▶ **TASK DESCRIPTION**:
What you write must match the records exactly, except for the images, which are left out.

INFORMATION GIVEN Start Marker

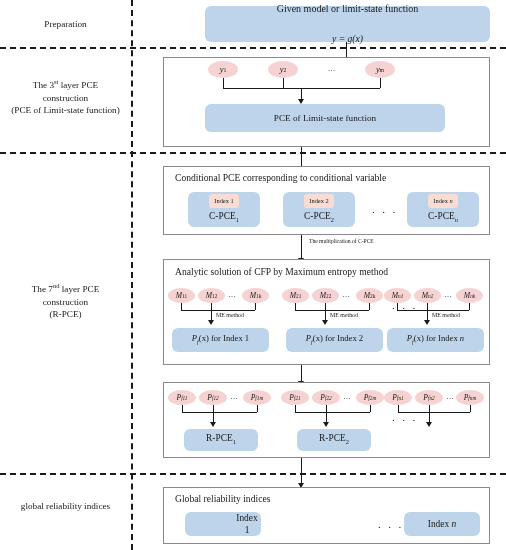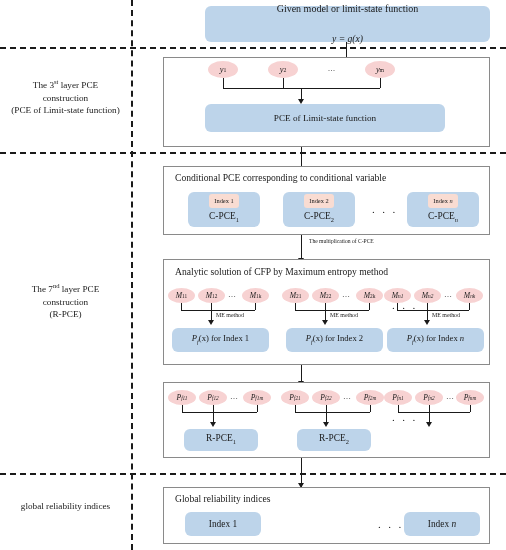--- a/index.html
+++ b/index.html
@@ -131,20 +131,23 @@
 <body>
 
 <div id="stage">
 
   <div class="vsep"></div>
 
   <div class="hsep" style="top:47px;"></div>
   <div class="hsep" style="top:152px;"></div>
   <div class="hsep" style="top:473px;"></div>
 
+  <div class="stage-label" style="top:18px;">
+    <span>Preparation</span>
+  </div>
 
   <div class="stage-label" style="top:76px;">
     <div><span>The  3</span><sup>st</sup><span> layer PCE</span></div>
     <div>construction</div>
     <div>(PCE of Limit-state function)</div>
   </div>
 
   <div class="stage-label" style="top:280px;">
     <div><span>The  7</span><sup>nd</sup><span> layer PCE</span></div>
     <div>construction</div>
@@ -367,20 +370,20 @@
   <div class="arrow-v" style="left:429px;top:412px;height:11px;"></div>
   <div class="arrow-head" style="left:425.6px;top:422px;"></div>
 
   <div class="arrow-v" style="left:301px;top:458px;height:32px;"></div>
   <div class="arrow-head" style="left:297.6px;top:483px;"></div>
 
   <div class="outer-box" style="left:163px;top:487px;width:327px;height:57px;"></div>
   <div class="box-title" style="left:175px;top:493px;">Global reliability indices</div>
 
   <div class="blue-box" style="left:185px;top:512px;width:76px;height:24px;">
-    <span style="font-size:9.4px;"><span>Index </span><span>1</span></span>
+    <span style="font-size:9.4px;padding-left:48px;"><span>Index </span><span>1</span></span>
   </div>
   <div class="dots" style="left:378px;top:518px;">. . .</div>
   <div class="blue-box" style="left:404px;top:512px;width:76px;height:24px;">
     <span style="font-size:9.4px;"><span>Index </span><i>n</i></span>
   </div>
 
 </div>
 
 </body></html>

INFORMATION GIVEN End Marker

▶ **REPLY TO THE TASK**:
--- a/index.html
+++ b/index.html
@@ -131,20 +131,23 @@
 <body>
 
 <div id="stage">
 
   <div class="vsep"></div>
 
   <div class="hsep" style="top:47px;"></div>
   <div class="hsep" style="top:152px;"></div>
   <div class="hsep" style="top:473px;"></div>
 
+  <div class="stage-label" style="top:18px;">
+    <span>Preparation</span>
+  </div>
 
   <div class="stage-label" style="top:76px;">
     <div><span>The  3</span><sup>st</sup><span> layer PCE</span></div>
     <div>construction</div>
     <div>(PCE of Limit-state function)</div>
   </div>
 
   <div class="stage-label" style="top:280px;">
     <div><span>The  7</span><sup>nd</sup><span> layer PCE</span></div>
     <div>construction</div>
@@ -367,20 +370,20 @@
   <div class="arrow-v" style="left:429px;top:412px;height:11px;"></div>
   <div class="arrow-head" style="left:425.6px;top:422px;"></div>
 
   <div class="arrow-v" style="left:301px;top:458px;height:32px;"></div>
   <div class="arrow-head" style="left:297.6px;top:483px;"></div>
 
   <div class="outer-box" style="left:163px;top:487px;width:327px;height:57px;"></div>
   <div class="box-title" style="left:175px;top:493px;">Global reliability indices</div>
 
   <div class="blue-box" style="left:185px;top:512px;width:76px;height:24px;">
-    <span style="font-size:9.4px;"><span>Index </span><span>1</span></span>
+    <span style="font-size:9.4px;padding-left:48px;"><span>Index </span><span>1</span></span>
   </div>
   <div class="dots" style="left:378px;top:518px;">. . .</div>
   <div class="blue-box" style="left:404px;top:512px;width:76px;height:24px;">
     <span style="font-size:9.4px;"><span>Index </span><i>n</i></span>
   </div>
 
 </div>
 
 </body></html>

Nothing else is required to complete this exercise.